Start Prometheus with the following command:

nohup ./prometheus --web.listen-address="0.0.0.0:8181" &

This command will run Prometheus in the background and specify its Web port as 8181. After startup, data is collected and stored in the data directory.
stop Promethues

At present, there is no formal way to stop the process, kill - 9 directly. Of course, Prometheus can also be set as a service to start and stop in a service way.
access Prometheus

Prometheus can be easily accessed through web pages. The page of Prometheus can be accessed by opening port 8181 through browser. Click on the navigation bar, Status -> Targets, and you can see all the monitoring host nodes of the grouped Jobs. Normally, all nodes should be UP, indicating that data acquisition is normal. Click on an Endpoint to see the current monitoring value. If the node state is not UP, you can first access Doris’s metrics interface (see previous article) to check whether it is accessible, or query Prometheus related documents to try to resolve.
So far, a simple Prometheus has been built and configured. For more advanced usage, see Official Documents

Grafana

Download the latest version of Grafana on Grafana’s official website or click to download. Here we take version 8.5.22.linux-amd64 as an example.
Unzip the downloaded tar file on the machine that is ready to run the monitoring service.

Open the configuration file conf/defaults.ini. Here we only list the configuration items that need to be changed, and the other configurations can be used by default.

# Path to where grafana can store temp files, sessions, and the sqlite3 db (if that is used)
data = data
# Directory where grafana can store logs
logs = data/log
# Protocol (http, https, socket)
protocal = http
# The ip address to bind to, empty will bind to all interfaces
http_addr =
# The http port to use
http_port = 8182

start Grafana

Start Grafana with the following command

nohup ./bin/grafana-server &

This command runs Grafana in the background, and the access port is 8182 configured above.
stop Grafana

At present, there is no formal way to stop the process, kill - 9 directly. Of course, you can also set Grafana as a service to start and stop as a service.
access Grafana

Through the browser, open port 8182, you can start accessing the Grafana page. The default username password is admin.
Configure Grafana

For the first landing, you need to set up the data source according to the prompt. Our data source here is Prometheus, which was configured in the previous step.

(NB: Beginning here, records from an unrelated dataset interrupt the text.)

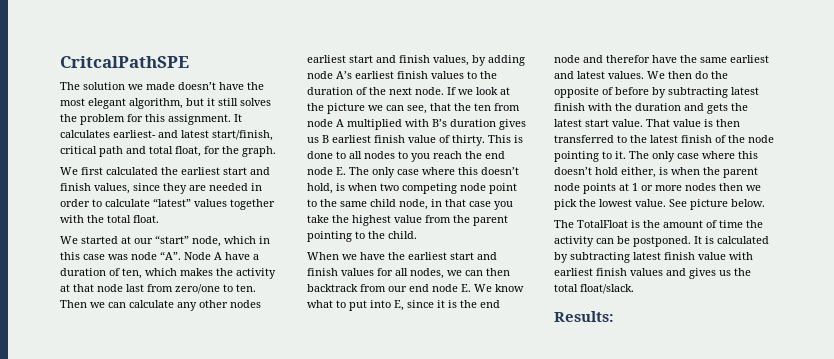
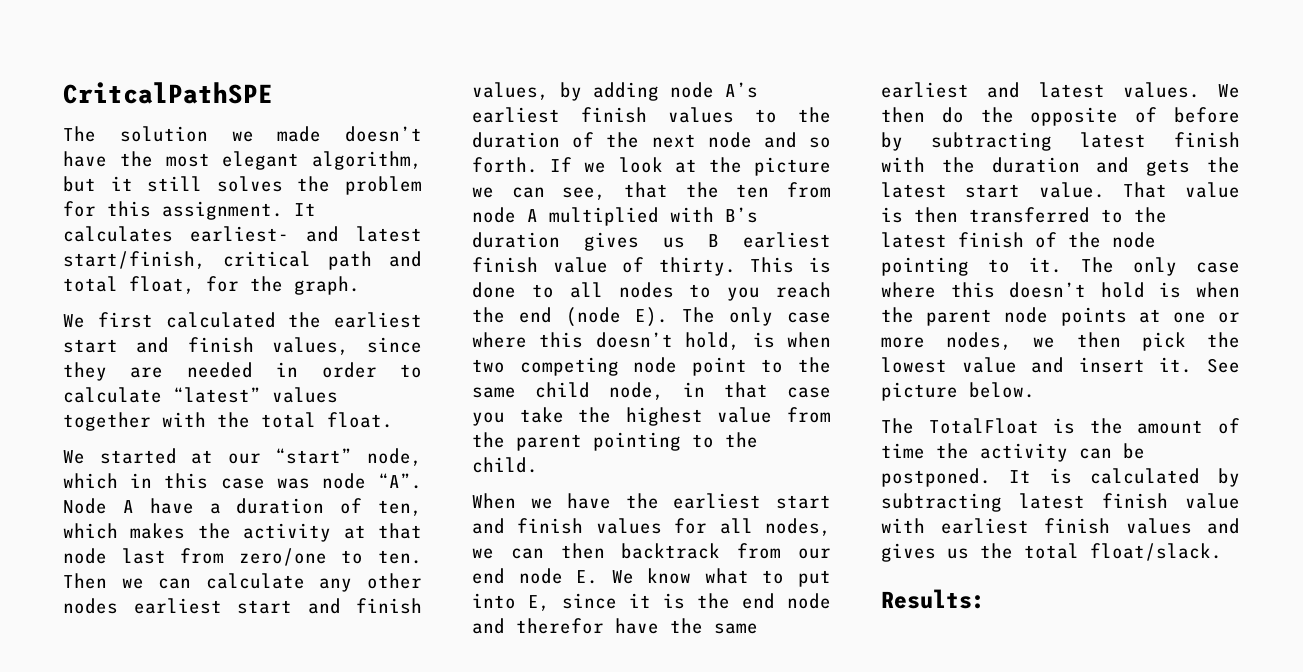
- Then we can calculate any other nodes earliest start and finish values, by adding node A’s earliest finish values to the duration of the next node.
+ Then we can calculate any other nodes earliest start and finish values, by adding node A’s earliest finish values to the duration of the next node and so forth.
- This is done to all nodes to you reach the end node E. The only case where this doesn’t hold, is when two competing node point to the same child node, in that case you take the highest value from the parent pointing to the child.
+ This is done to all nodes to you reach the end (node E). The only case where this doesn’t hold, is when two competing node point to the same child node, in that case you take the highest value from the parent pointing to the child.
- The only case where this doesn’t hold either, is when the parent node points at 1 or more nodes then we pick the lowest value.
+ The only case where this doesn’t hold is when the parent node points at one or more nodes, we then pick the lowest value and insert it.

The Setting page of the data source configuration is described as follows:
1. Name: Name of the data source, customized, such as doris_monitor_data_source
2. Type: Select Prometheus
3. URL: Fill in the web address of Prometheus, such as http://host:8181
4. Access: Here we choose the Server mode, which is to access Prometheus through the server where the Grafana process is located.
5. The other options are available by default.
6. Click Save & Test at the bottom. If Data source is working, it means that the data source is available.
7. After confirming that the data source is available, click on the + number in the left navigation bar and start adding Dashboard. Here we have prepared Doris’s dashboard template (at the beginning of this document). When the download is complete, click New dashboard -> Import dashboard -> Upload.json File above to import the downloaded JSON file.
8. After importing, you can name Dashboard by default Doris Overview. At the same time, you need to select the data source, where you select the doris_monitor_data_source you created earlier.
9. Click Import to complete the import. Later, you can see Doris’s dashboard display.
So far, a simple Grafana has been built and configured. For more advanced usage, see Official Documents

Dashboard

Here we briefly introduce Doris Dashboard. The content of Dashboard may change with the upgrade of version. This document is not guaranteed to be the latest Dashboard description.

Top Bar
- The upper left corner is the name of Dashboard.
- The upper right corner shows the current monitoring time range. You can choose different time ranges by dropping down. You can also specify a regular refresh page interval.
- Cluster name: Each job name in the Prometheus configuration file represents a Doris cluster. Select a different cluster, and the chart below shows the monitoring information for the corresponding cluster.
- fe_master: The Master Frontend node corresponding to the cluster.
- fe_instance: All Frontend nodes corresponding to the cluster. Select a different Frontend, and the chart below shows the monitoring information for the Frontend.
- be_instance: All Backend nodes corresponding to the cluster. Select a different Backend, and the chart below shows the monitoring information for the Backend.
- Interval: Some charts show rate-related monitoring items, where you can choose how much interval to sample and calculate the rate (Note: 15s interval may cause some charts to be unable to display).
Row.

In Grafana, the concept of Row is a set of graphs. As shown in the figure above, Overview and Cluster Overview are two different Rows. Row can be folded by clicking Row. Currently Dashboard has the following Rows (in continuous updates):
1. Overview: A summary display of all Doris clusters.
2. Cluster Overview: A summary display of selected clusters.
3. Query Statistic: Query-related monitoring of selected clusters.
4. FE JVM: Select Frontend’s JVM monitoring.
5. BE: A summary display of the backends of the selected cluster.
6. BE Task: Display of Backends Task Information for Selected Clusters.
Charts

A typical icon is divided into the following parts:
1. Hover the I icon in the upper left corner of the mouse to see the description of the chart.
2. Click on the illustration below to view a monitoring item separately. Click again to display all.
3. Dragging in the chart can select the time range.
4. The selected cluster name is displayed in [] of the title.
5. Some values correspond to the Y-axis on the left and some to the right, which can be distinguished by the -right at the end of the legend.
6. Click on the name of the chart -> Edit to edit the chart.

Dashboard Update

Click on + in the left column of Grafana and Dashboard.
Click New dashboard in the upper left corner, and Import dashboard appears on the right.
Click Upload .json File to select the latest template file.
Selecting Data Sources
Click on Import (Overwrite) to complete the template update.